Rome, livrée à son propre arbitre, réglant sa constitution elle-même selon les besoins de son administration temporelle et les convenances de son pontificat spirituel; aucune main armée, profane et étrangère, interposée entre les souverains et les peuples, théocratiques, monarchiques ou républicains, à leur gré;
Rome capitale des capitales d'Italie, siége de la diète italique, ou bien une capitale fédérale alternative;
Florence, souveraine d'elle-même, monarchie, duché ou république, se gouvernant selon son génie, ou dans l'activité de ses Médicis, ou par le patriotisme de ses grands citoyens, ou par la douceur de son réformateur Léopold;
Turin, rentré dans ses limites, monarchie militaire, sentinelle de l'Italie septentrionale, bouclier de la Péninsule au nord, se désarmant au midi pour ne pas opprimer ce qu'elle protége, s'interdisant ses alliances séparées et suspectes avec l'Angleterre, offrant ses généraux et ses soldats à la défense de la patrie fédérale;
La Lombardie, principauté ou république, indépendante du Piémont, se modelant pour son organisation en cantons lombards, semblable à ces cantons helvétiques dont ce pays a le sol et les mœurs;
Venise, ville hanséatique sous la double garantie de l'Allemagne et de l'Italie, reprenant sous sa république et sous ses doges non plus sa place militante et conquérante que la marine de l'Europe ne lui laisse plus, mais sa place commerciale et artistique que son génie, plus oriental qu'italien, lui assure; ses provinces de terre ferme neutralisées comme Venise elle-même, et constituées ainsi pour la paix, laissant une zone de sécurité et d'inoffensivité inviolables entre le Tyrol et l'Italie:
Sous le drapeau d'une neutralité européenne, de nouvelles guerres ne sont nullement nécessaires pour une constitution semblable de l'Italie. Un congrès constituant de l'Europe y suffit. Ce fut la première pensée qui jaillit du sang encore chaud de la France après la victoire de Solferino et la paix de Villafranca. Les premières pensées sont l'éclair des situations difficiles.
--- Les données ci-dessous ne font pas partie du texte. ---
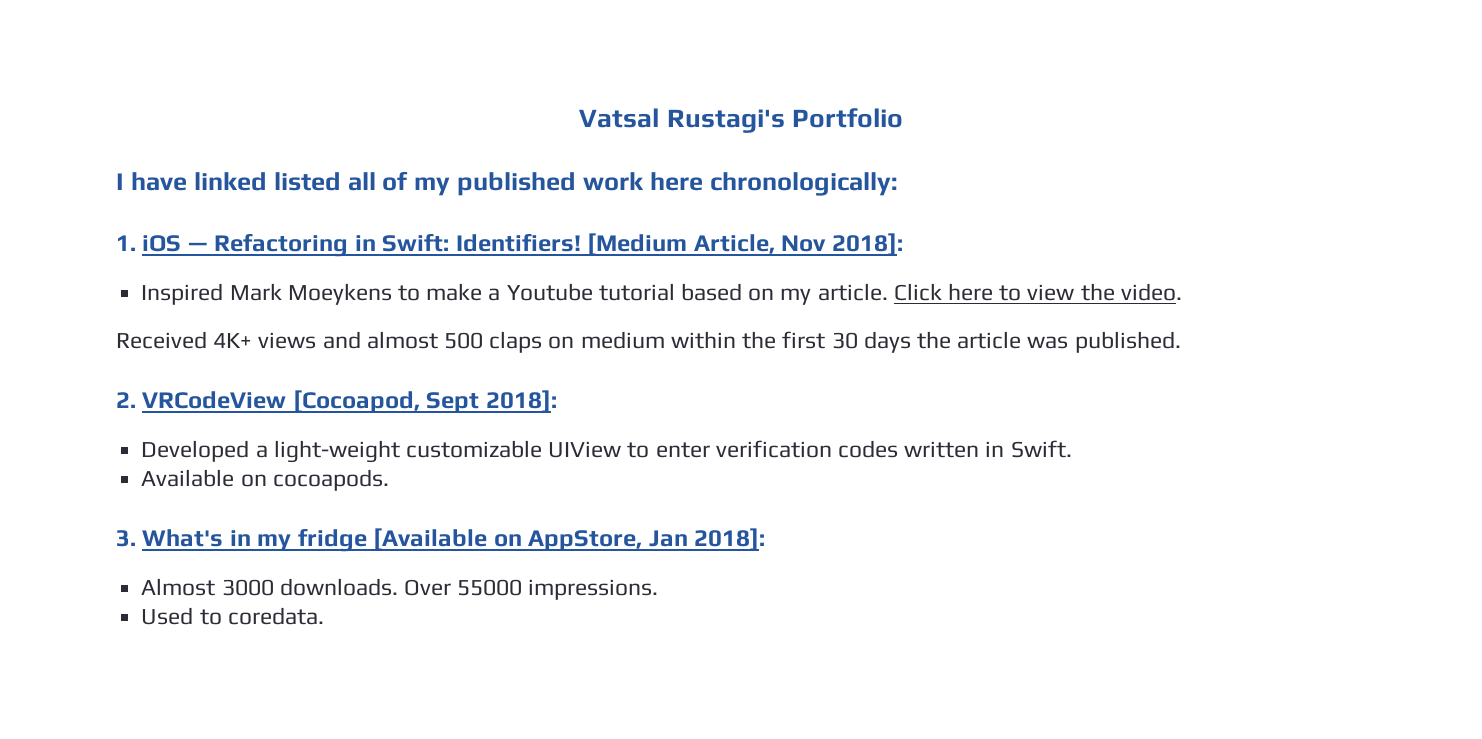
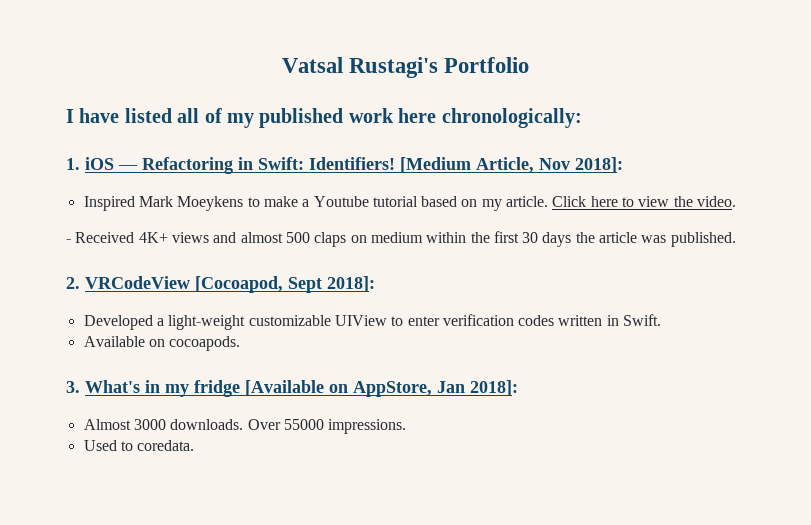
- I have linked listed all of my published work here chronologically:
+ I have listed all of my published work here chronologically:
- Received 4K+ views and almost 500 claps on medium within the first 30 days the article was published.
+ - Received 4K+ views and almost 500 claps on medium within the first 30 days the article was published.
La révélation tardive sortie d'une guerre fatale à tant de braves aurait été aussi la révélation de la paix; pourquoi la maison de Savoie et l'Angleterre ont-elles réussi à fausser cette pensée en l'exagérant? La confédération italique aurait jeté du moins ses racines dans ce sang. La monarchie piémontaise absorbant l'Italie annexée est la pensée de l'envie britannique contre la France, de l'ambition sarde contre l'Italie, pensée folle comme l'ambition, hostile comme la haine, pensée punique qui trompera bientôt les deux puissances qui l'ont conçue et qui trompera l'Italie elle-même, qu'elle constitue sur un perpétuel champ de bataille, au lieu de la constituer en un faisceau de droits et de libertés.
C'est la conquête, ce n'est plus la liberté!...»
XXIX
C'est ainsi, selon nous, qu'aurait parlé le sage et profond patriote italien Machiavel, si son esprit avait pu être évoqué dans un comice italien, la veille des annexions de Gênes, de Milan, de la Lombardie, des Romagnes, de Florence, de la Toscane, de la Sicile, et bientôt de Rome et de Naples! Si l'on en doute, qu'on relise Machiavel, comme je viens de le relire: on retrouvera partout en lui cette pensée de l'inviolabilité des groupes nationaux qui composent l'Italie, et de l'équilibre entre ces nationalités reliées par le lien fédératif; c'est l'homme de la ligue italique.